Does ISP mean every method should have its own interface?
No. One method per interface is often over-engineering. ISP is about removing forced dependencies, not minimizing interface size at all costs. If multiple methods are always used together and represent a cohesive capability, keeping them in one interface is perfectly correct. Apply ISP when the split removes a real burden from implementors or consumers -- not just to reduce method count.
How does ISP interact with dependency injection in .NET 10?
ISP and .NET 10 DI work together naturally. Focused interfaces let you register each capability separately with AddScoped, AddSingleton, or AddTransient and inject only what a consumer needs. This leads to honest, minimal constructors. It also makes it immediately visible when a class is taking on too much -- the constructor will be pulling in too many focused interfaces. ISP and DI together act as a complexity detector.

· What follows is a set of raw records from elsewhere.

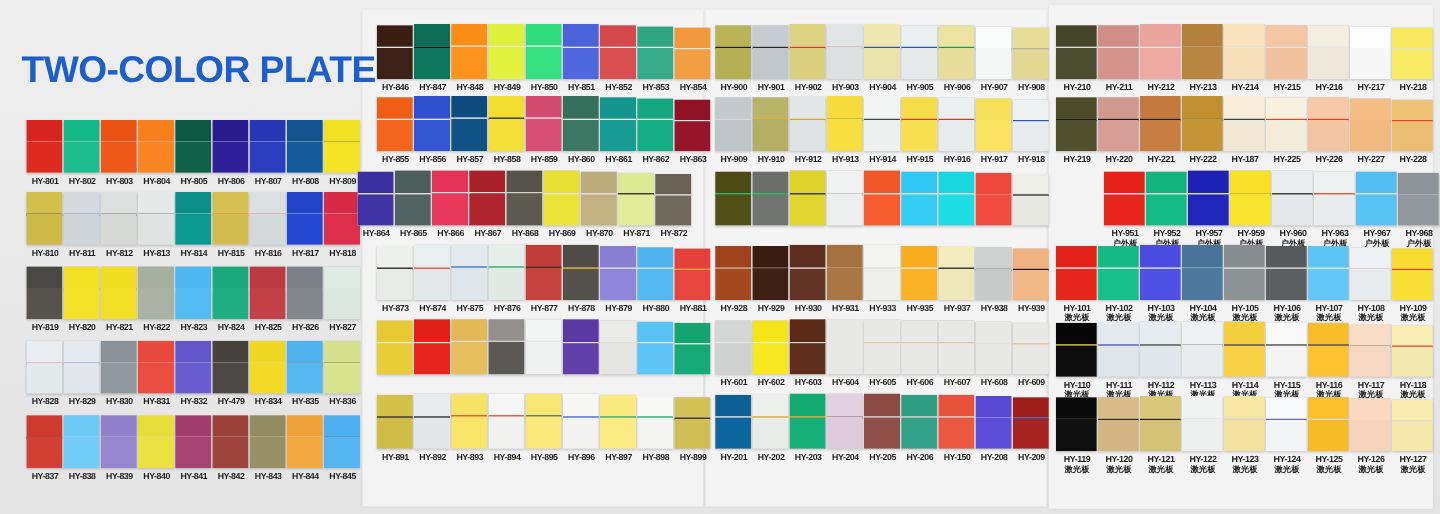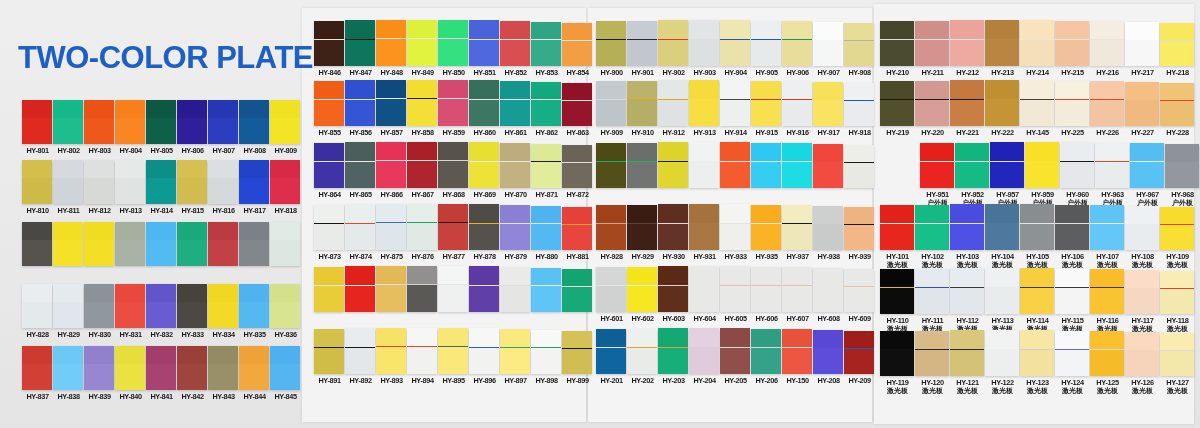"HY-145" div.lb { text: HY-145 -> HY-187 }
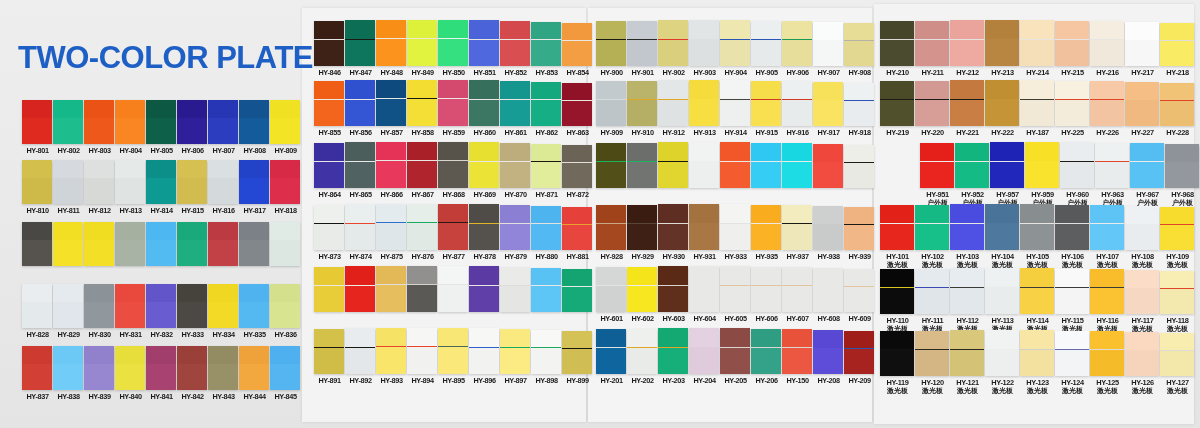"HY-864" div.strip { left: 314px -> 298px }
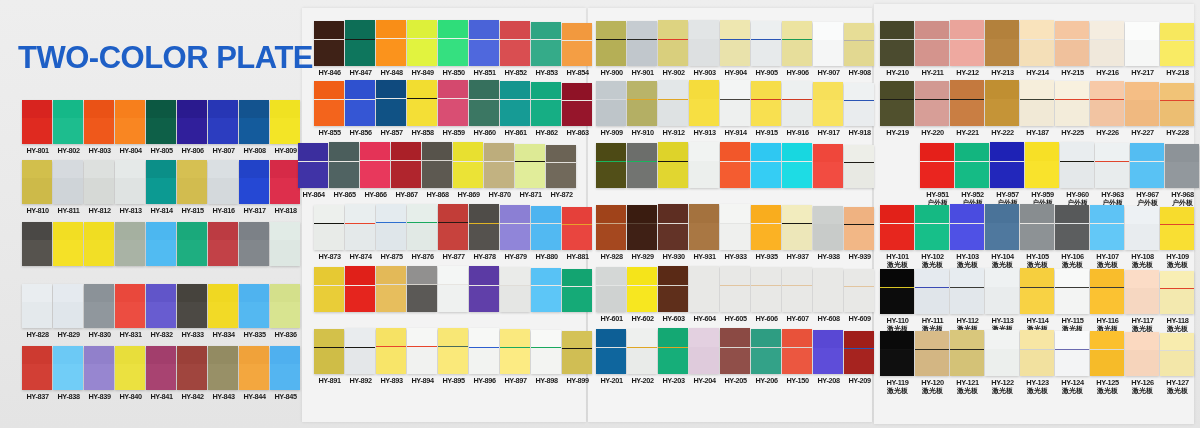"HY-819" div.labels { html: none -> <div> <div>HY-819</div> <div>HY-820</div> <div>HY-821</div> <div>HY-822</div> <div>HY-823</div> <div>HY-824</div> <div>HY-825</div> <div>HY-826</div> <div>HY-827</div> </div> }
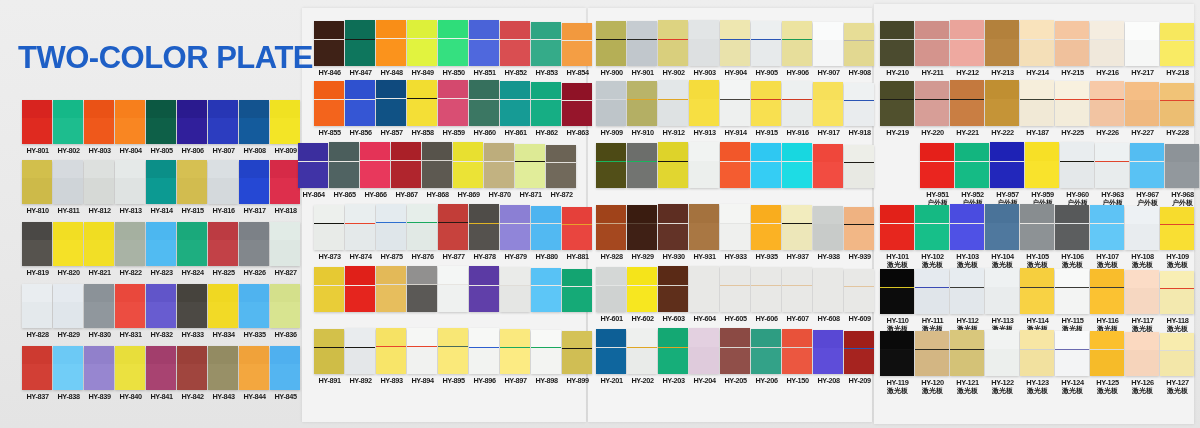"HY-833" div.lb { text: HY-833 -> HY-479 }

What is a "role interface"?
A role interface describes a single capability or role an object can play -- rather than defining all the methods a class has. IManager, IWorker, and IReporter are role interfaces. They let objects play multiple roles without inheriting from a monolithic base class. Naming interfaces after roles rather than classes clarifies the intent of each interface and makes the type system more expressive.
When should I NOT split an interface?
Avoid splitting when all methods represent a cohesive single capability that is always used together, when there is only one consumer, or when splitting would produce trivially obvious single-method interfaces that add noise without architectural value. Splitting should remove a real burden -- not just reduce a number. If you are splitting because it "feels right" but no class benefits from the split, stop. ISP is a practical tool, not a counting exercise.
Conclusion
The interface segregation principle c# is about designing contracts that are honest. Honest about what a type can do. Honest about what a consumer needs. The moment a class starts throwing NotImplementedException or a consumer injects a fat interface it barely uses, ISP is being violated.
Keep your interfaces focused. Name them after roles. Split them when different implementors or consumers need different subsets. In .NET 10, ISP and dependency injection amplify each other -- small interfaces lead to small constructors, clear dependencies, and code that is genuinely easier to change and test.
Fat interfaces are a form of technical debt. The sooner you pay it down, the cleaner the codebase stays.